Southern Bacon Tomato Quiche
- SERVES
- 8
- COOK TIME
- 30 Min
Bacon is bigger than ever these days and our Test Kitchen made sure to add the smoky flavor of bacon bits to this colorful and flavorful Southern Bacon Tomato Quiche. It's truly easy-as-pie to make.
What You'll Need
- 1/4 cup (1 ounce) bacon bits (see Note)
- 1 unbaked 9-inch deep-dish pie shell (see Note)
- 3 eggs
- 1 (8-ounce) package cream cheese, softened
- 1/2 cup heavy cream
- 1/4 teaspoon salt
- 1/4 teaspoon white pepper
- 1 medium-sized tomato, cut into 12 thin wedges
What to Do
- Preheat oven to 400 degrees F. Distribute bacon bits evenly over bottom of pie shell.
- In a medium bowl, beat eggs then add the cream cheese and continue beating until mixture is smooth. Add remaining ingredients except tomato wedges and beat until combined.

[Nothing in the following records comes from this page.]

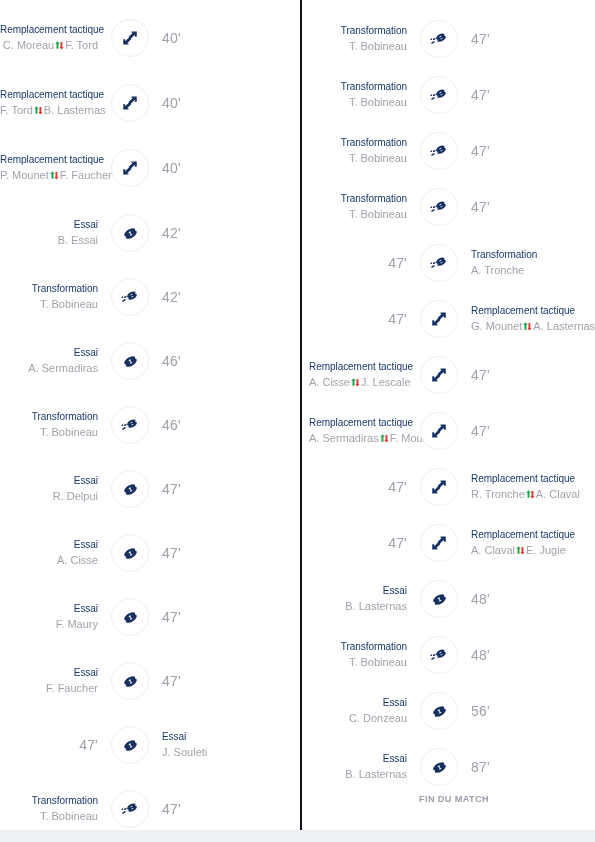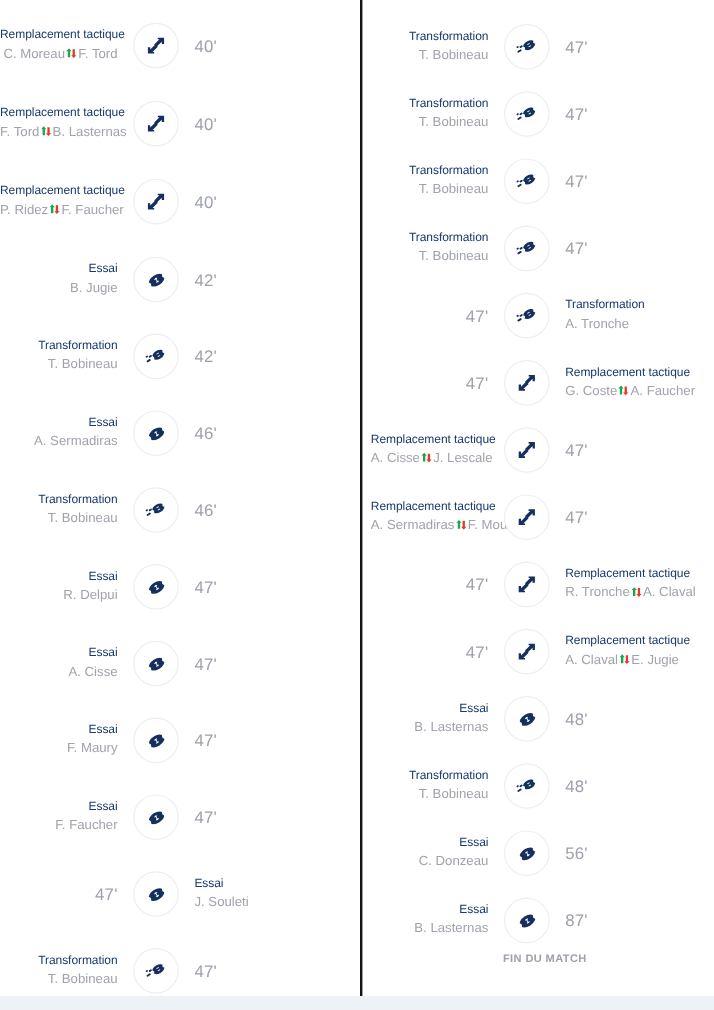"P. Ridez" span { text: Ridez -> Mounet }
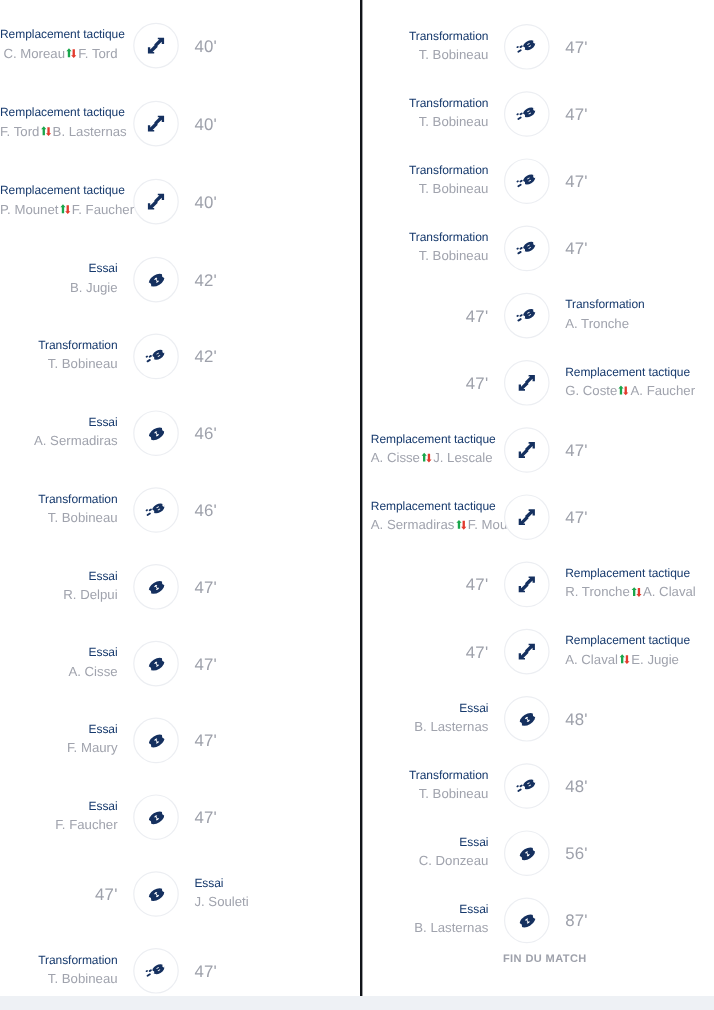"B. Jugie" div.e-sub { text: Jugie -> Essai }
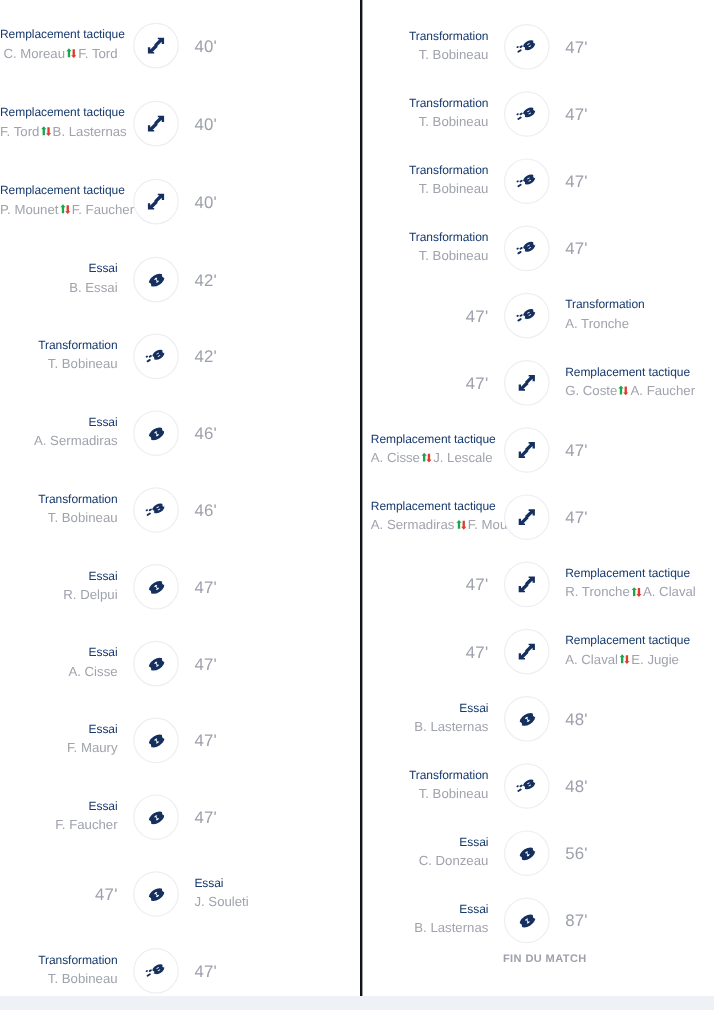"G. Coste" span { text: Coste -> Mounet }
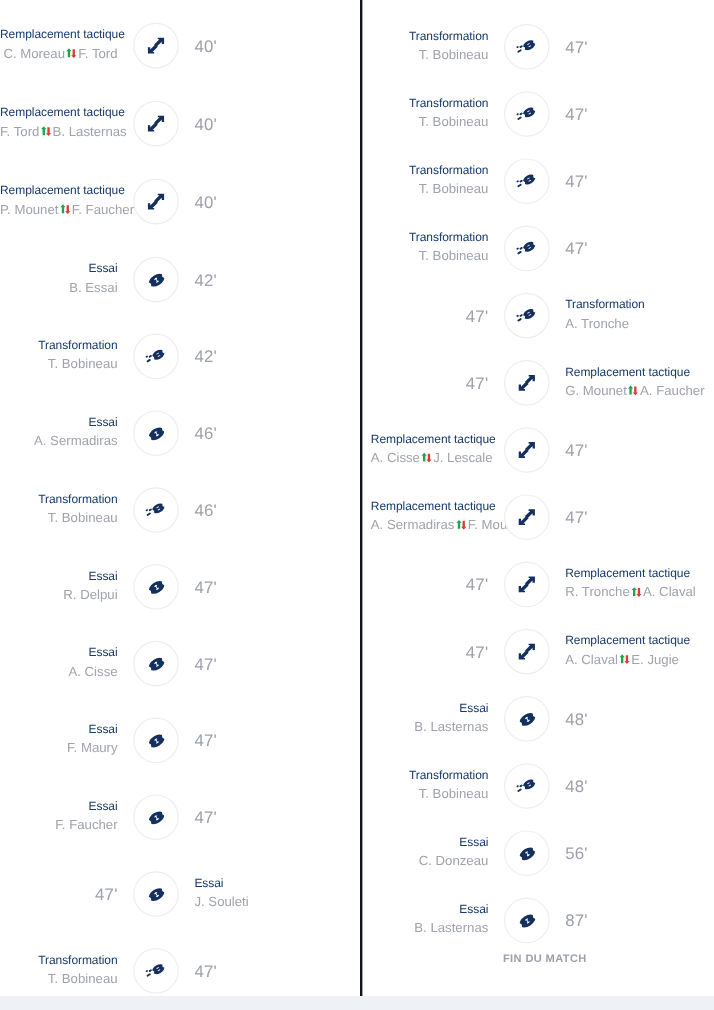"A. Faucher" span { text: Faucher -> Lasternas }
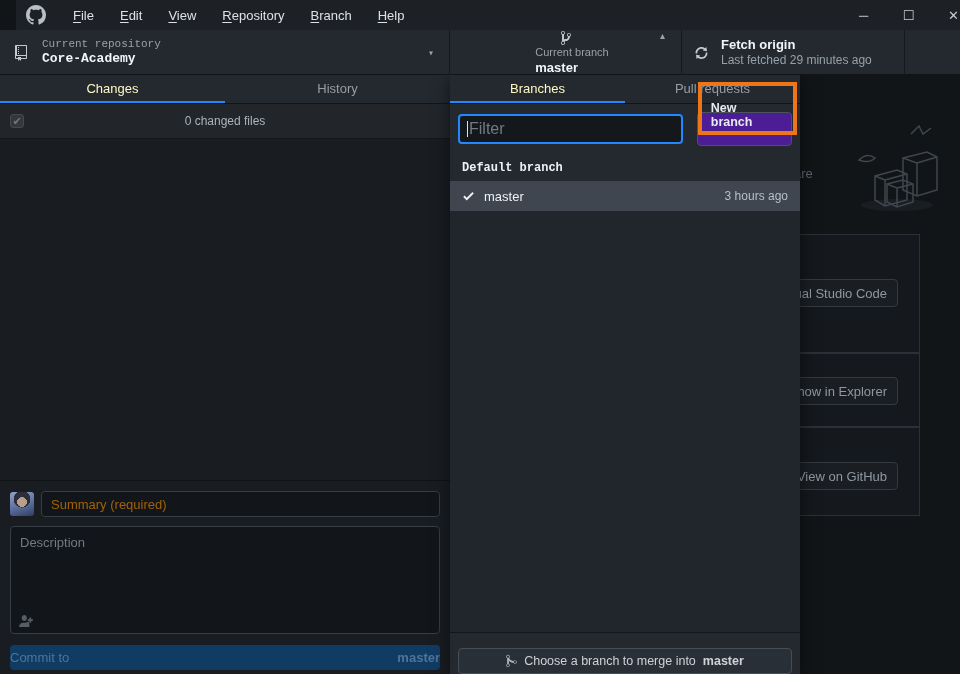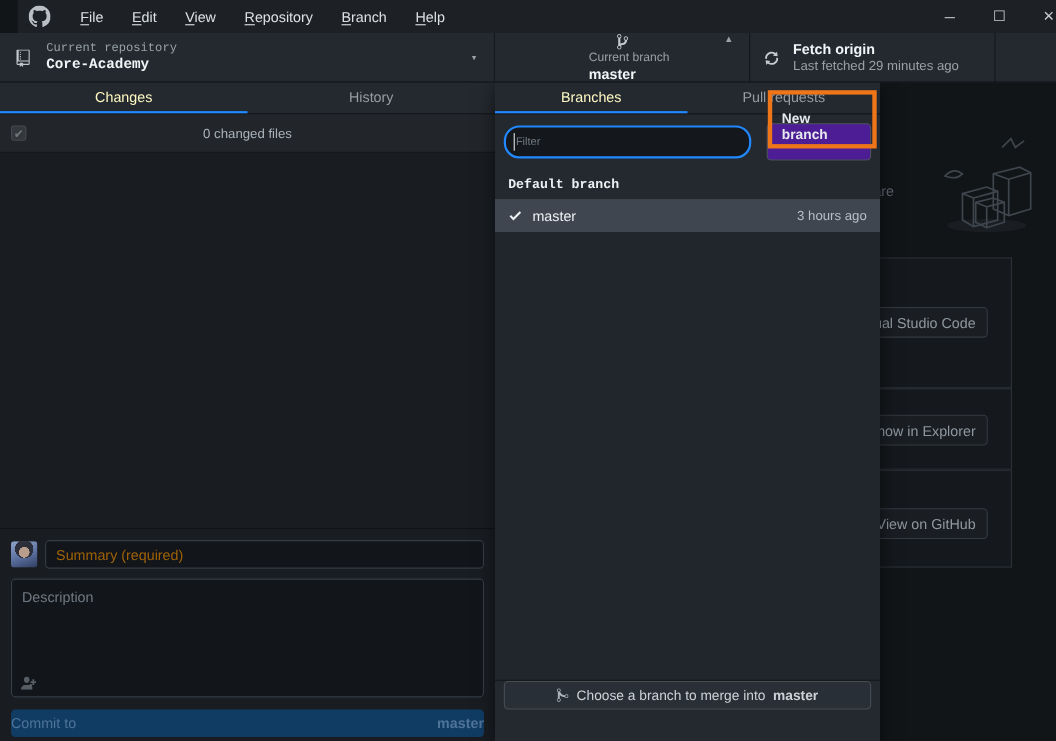"Filter" .filter-input { border-radius: 14px -> 4px; font-size: 10px -> 16px }
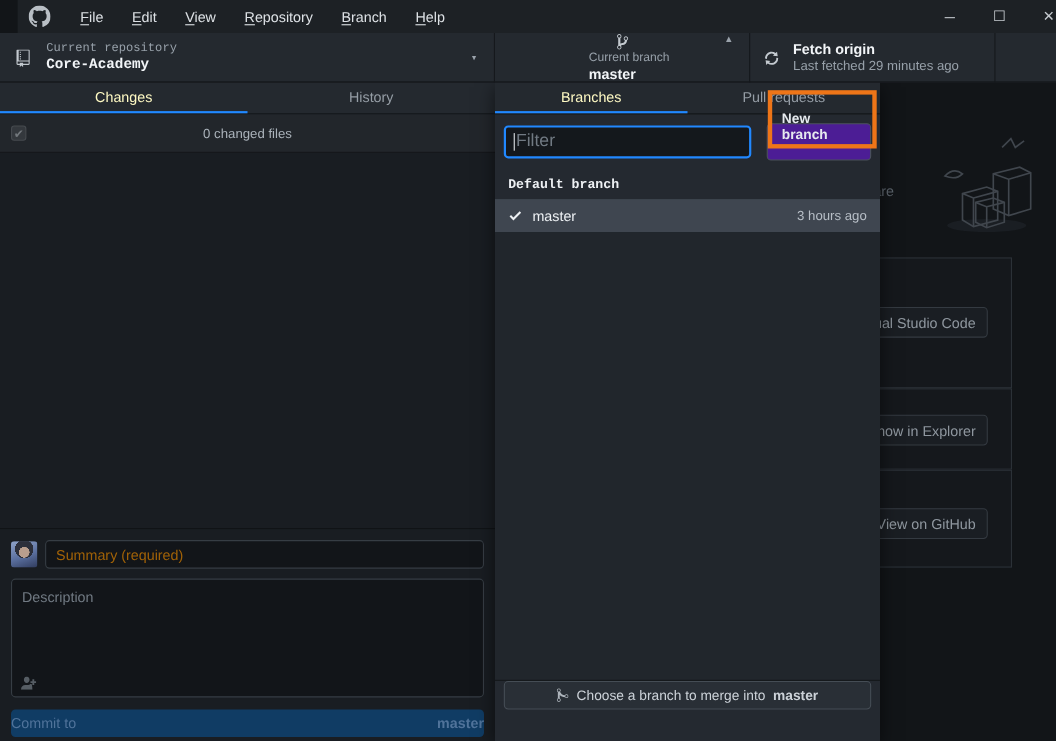"Choose a branch to merge" .panel-footer { align-items: flex-start -> flex-end; height: 56px -> 42px }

- Pour mixture over bacon bits then arrange tomato wedges on top in a pinwheel pattern. Bake 20 minutes, then reduce heat to 350 degrees F and bake an additional 15 to 20 minutes, or until set. Allow to cool 15 minutes before slicing into wedges.
If you're in a quiche-making mood, you might also want to try our simple version of Quiche Lorraine.
Notes
-
If you've got some leftover cooked bacon, this is a perfect way to use it up. Simply crumble it and you're set!
-
For the pie crust, you can use either refrigerated or frozen or your own homemade recipe...the choice is yours.
-
Looking for our Southern Broccoli Tomato Salad? You'll love it!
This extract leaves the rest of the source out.